Problem requirements: Filter these entries, keeping only lines that hold the word "Crimp".

Records from a collection
________________
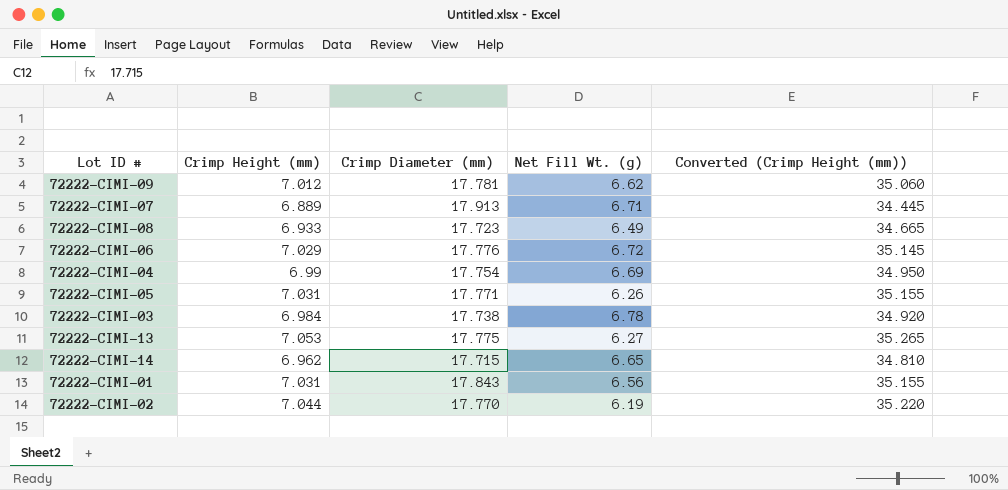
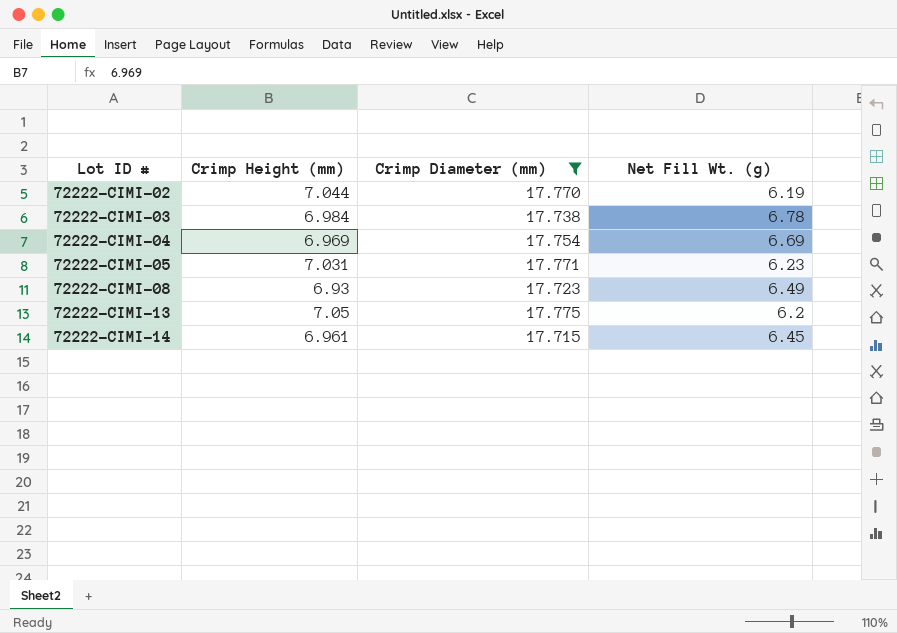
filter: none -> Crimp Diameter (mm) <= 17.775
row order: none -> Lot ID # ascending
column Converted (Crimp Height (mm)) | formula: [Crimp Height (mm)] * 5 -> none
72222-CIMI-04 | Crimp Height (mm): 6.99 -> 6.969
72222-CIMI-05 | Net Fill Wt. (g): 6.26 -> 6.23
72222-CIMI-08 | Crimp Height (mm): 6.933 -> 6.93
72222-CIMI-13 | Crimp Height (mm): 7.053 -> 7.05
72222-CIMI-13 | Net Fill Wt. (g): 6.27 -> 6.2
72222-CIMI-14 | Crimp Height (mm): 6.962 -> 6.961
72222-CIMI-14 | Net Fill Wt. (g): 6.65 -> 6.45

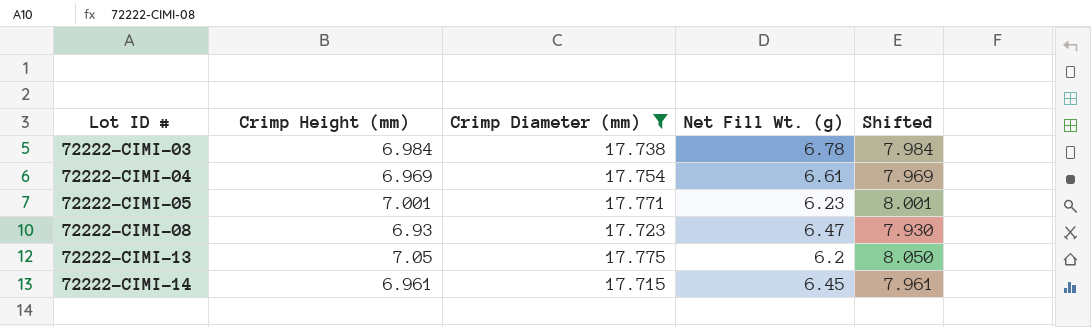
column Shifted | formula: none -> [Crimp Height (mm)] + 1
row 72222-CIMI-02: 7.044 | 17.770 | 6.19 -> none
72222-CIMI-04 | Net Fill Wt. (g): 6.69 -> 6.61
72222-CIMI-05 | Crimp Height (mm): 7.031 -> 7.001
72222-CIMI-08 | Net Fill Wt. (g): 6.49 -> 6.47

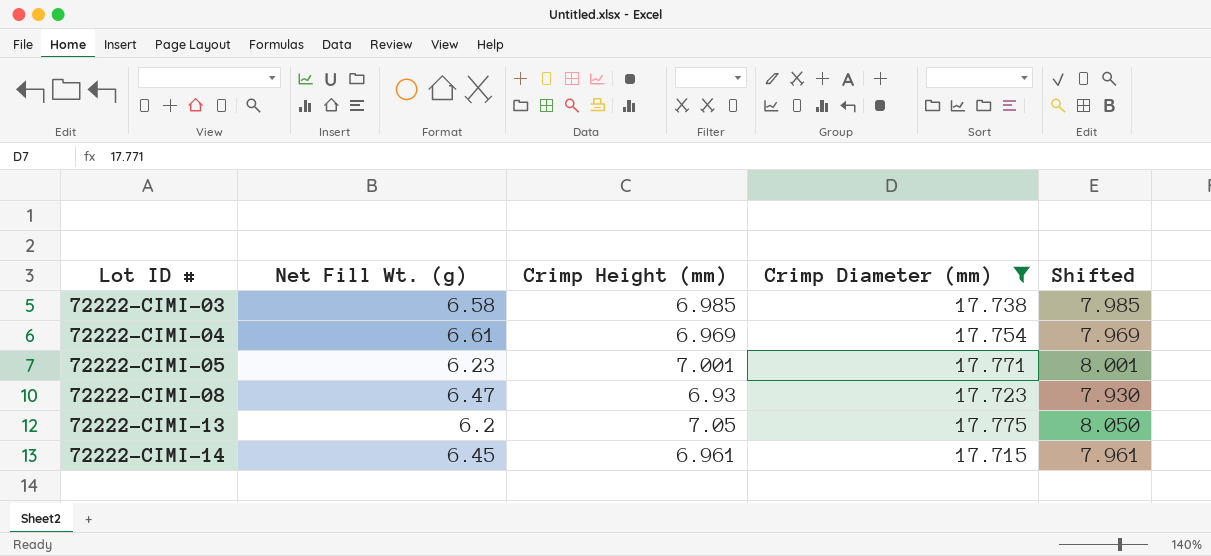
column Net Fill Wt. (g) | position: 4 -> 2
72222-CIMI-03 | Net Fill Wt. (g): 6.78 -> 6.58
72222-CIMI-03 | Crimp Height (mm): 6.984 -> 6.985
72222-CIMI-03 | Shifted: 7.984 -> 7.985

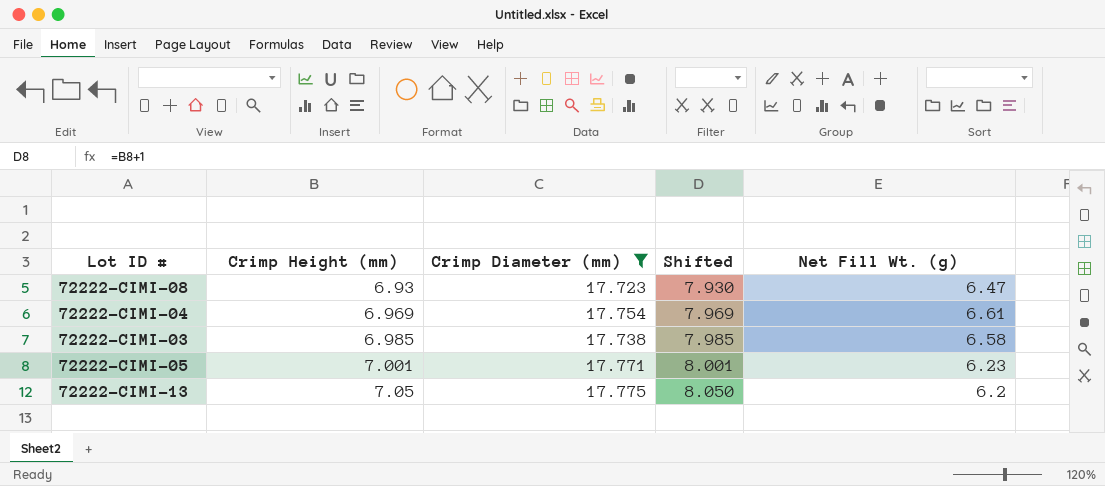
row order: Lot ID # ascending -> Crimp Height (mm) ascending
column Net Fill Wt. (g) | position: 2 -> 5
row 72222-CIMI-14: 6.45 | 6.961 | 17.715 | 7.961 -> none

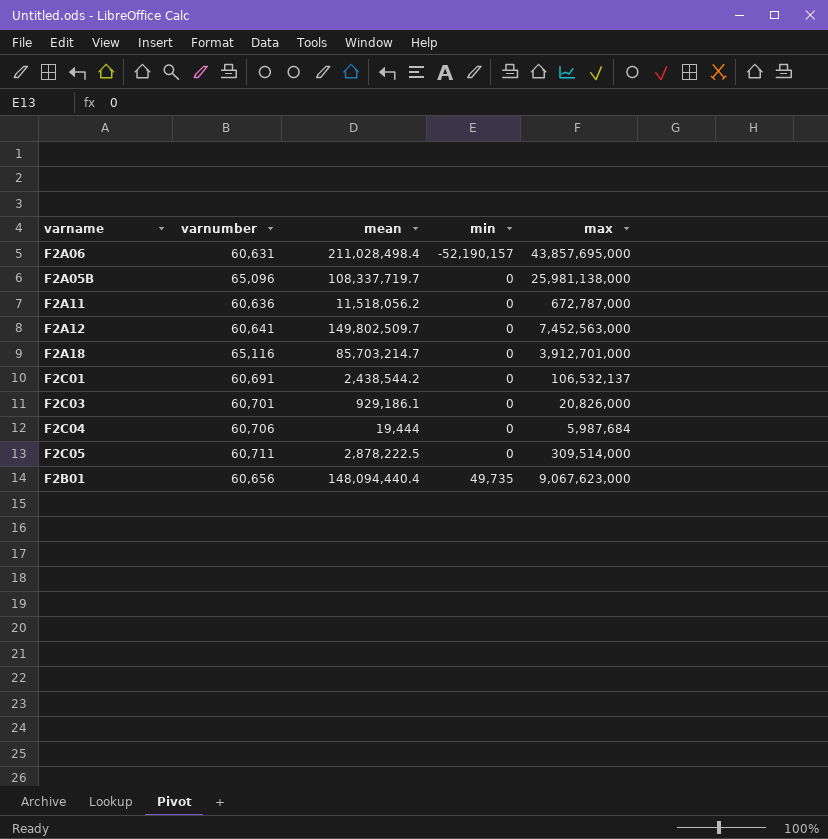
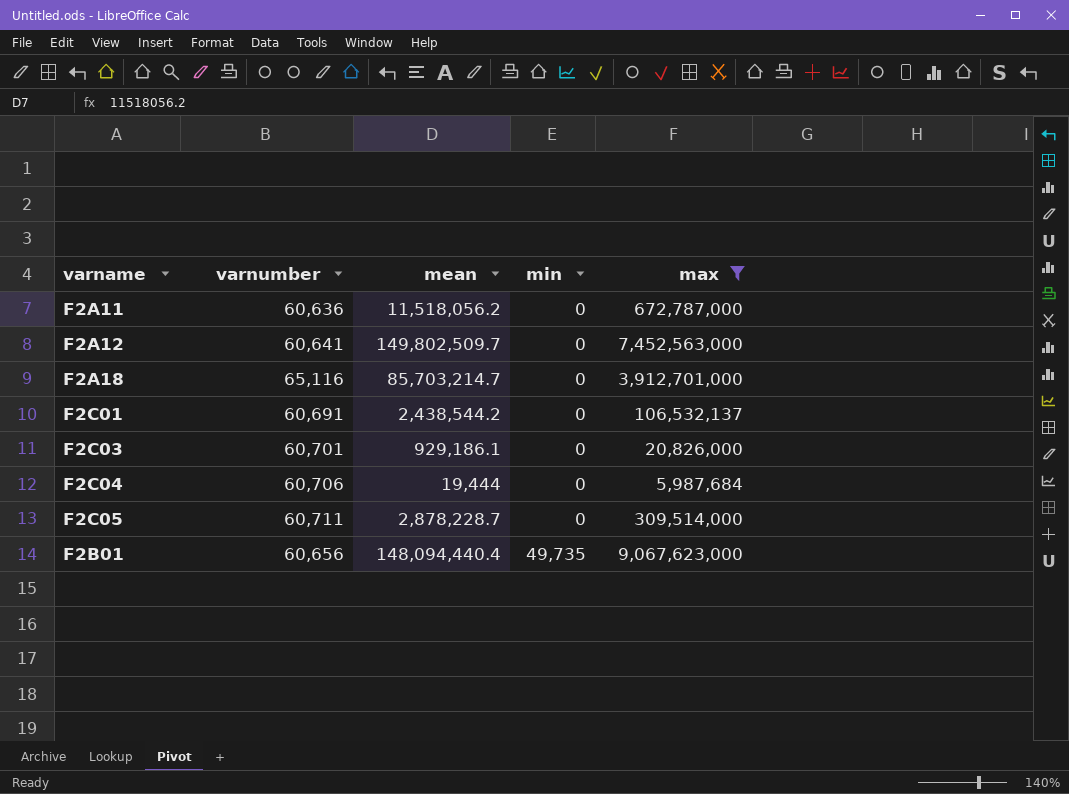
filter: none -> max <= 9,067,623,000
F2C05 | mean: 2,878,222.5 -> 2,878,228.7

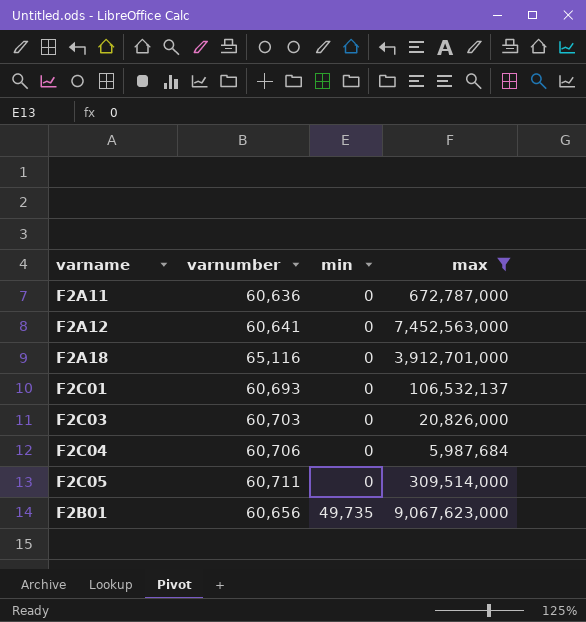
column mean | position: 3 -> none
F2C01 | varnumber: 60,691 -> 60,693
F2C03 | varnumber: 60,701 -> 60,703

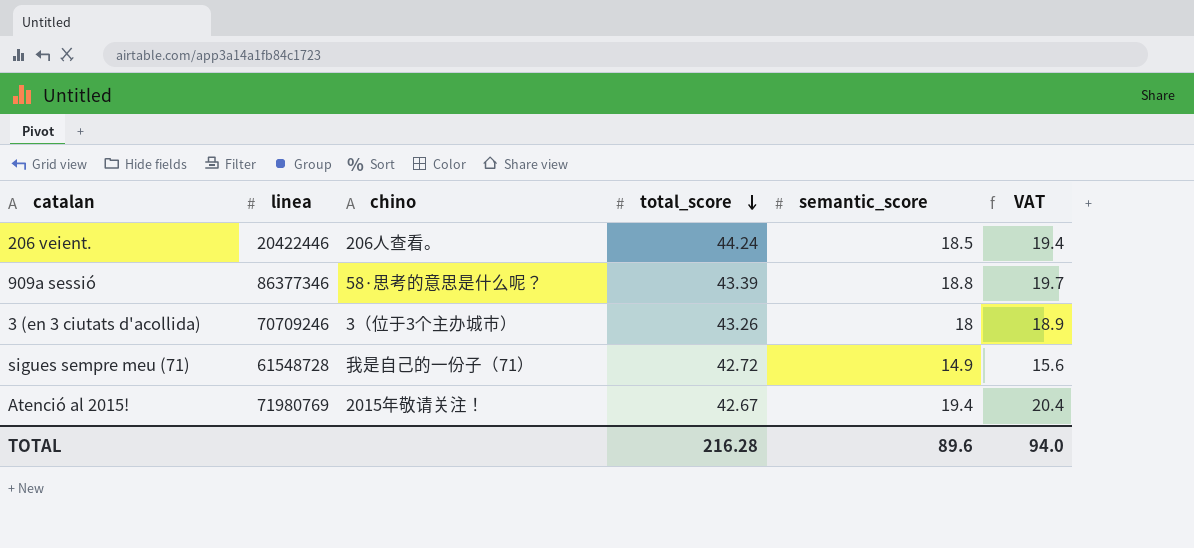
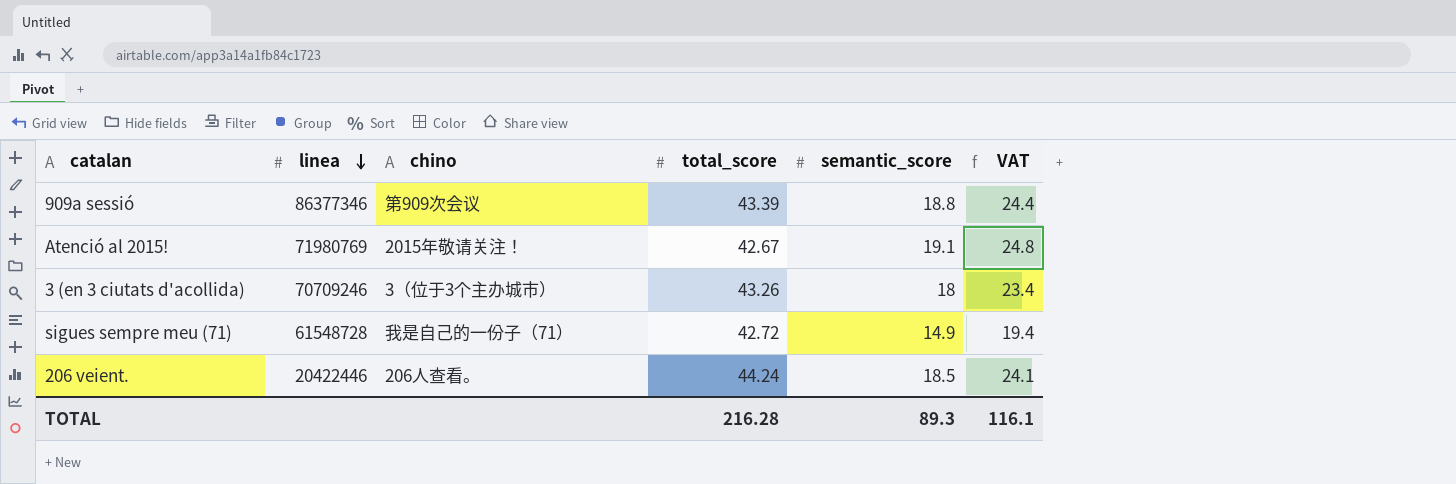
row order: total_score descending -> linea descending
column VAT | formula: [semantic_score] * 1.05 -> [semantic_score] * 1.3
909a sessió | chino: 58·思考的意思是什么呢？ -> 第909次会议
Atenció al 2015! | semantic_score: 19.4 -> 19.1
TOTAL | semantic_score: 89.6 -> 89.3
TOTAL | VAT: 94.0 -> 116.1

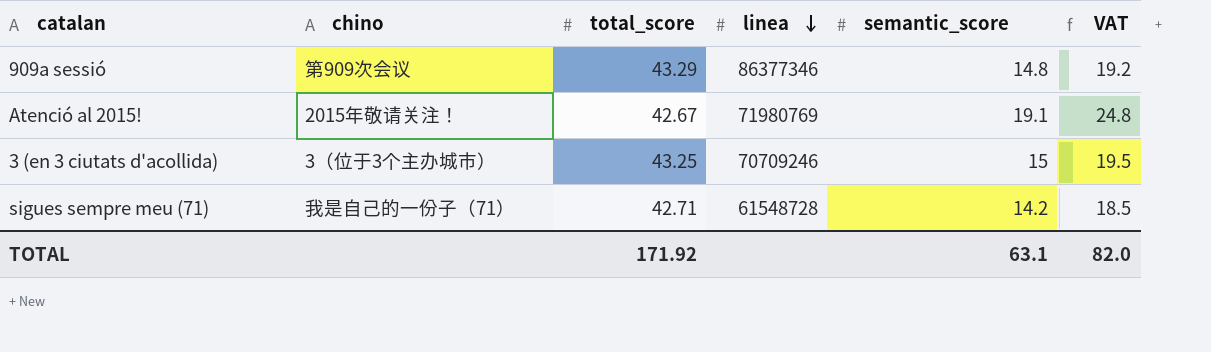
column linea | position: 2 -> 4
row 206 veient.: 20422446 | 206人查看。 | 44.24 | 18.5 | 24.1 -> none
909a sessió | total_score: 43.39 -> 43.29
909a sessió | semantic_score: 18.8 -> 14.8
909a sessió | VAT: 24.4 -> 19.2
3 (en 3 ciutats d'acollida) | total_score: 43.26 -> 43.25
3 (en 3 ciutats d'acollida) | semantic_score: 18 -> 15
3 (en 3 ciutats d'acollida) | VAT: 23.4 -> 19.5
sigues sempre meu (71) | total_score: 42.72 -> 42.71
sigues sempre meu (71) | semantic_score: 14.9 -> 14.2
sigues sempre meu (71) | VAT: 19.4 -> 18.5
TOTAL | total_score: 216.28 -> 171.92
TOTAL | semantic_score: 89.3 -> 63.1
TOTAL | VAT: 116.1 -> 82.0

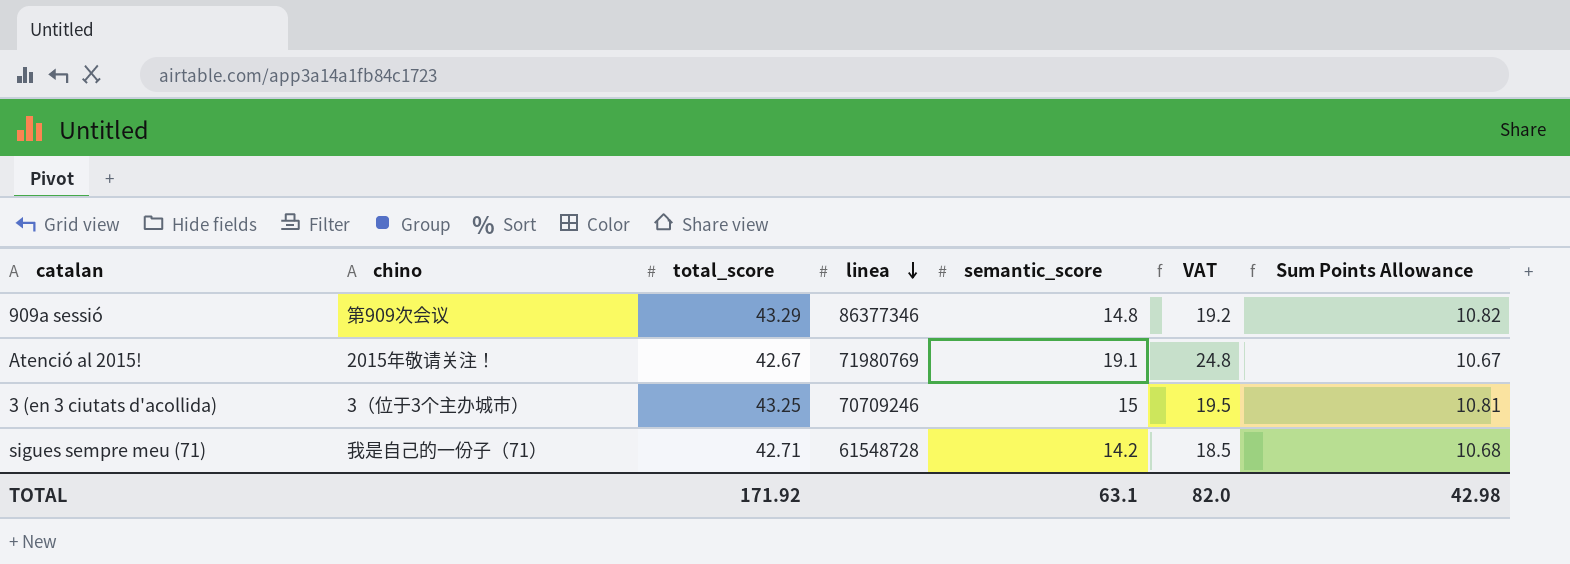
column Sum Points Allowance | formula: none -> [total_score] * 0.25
________________
Answer box:
filter: none -> Crimp Diameter (mm) <= 17.775
column Converted (Crimp Height (mm)) | formula: [Crimp Height (mm)] * 5 -> none
72222-CIMI-04 | Crimp Height (mm): 6.99 -> 6.969
72222-CIMI-08 | Crimp Height (mm): 6.933 -> 6.93
72222-CIMI-13 | Crimp Height (mm): 7.053 -> 7.05
72222-CIMI-14 | Crimp Height (mm): 6.962 -> 6.961
column Shifted | formula: none -> [Crimp Height (mm)] + 1
72222-CIMI-05 | Crimp Height (mm): 7.031 -> 7.001
72222-CIMI-03 | Crimp Height (mm): 6.984 -> 6.985
row order: Lot ID # ascending -> Crimp Height (mm) ascending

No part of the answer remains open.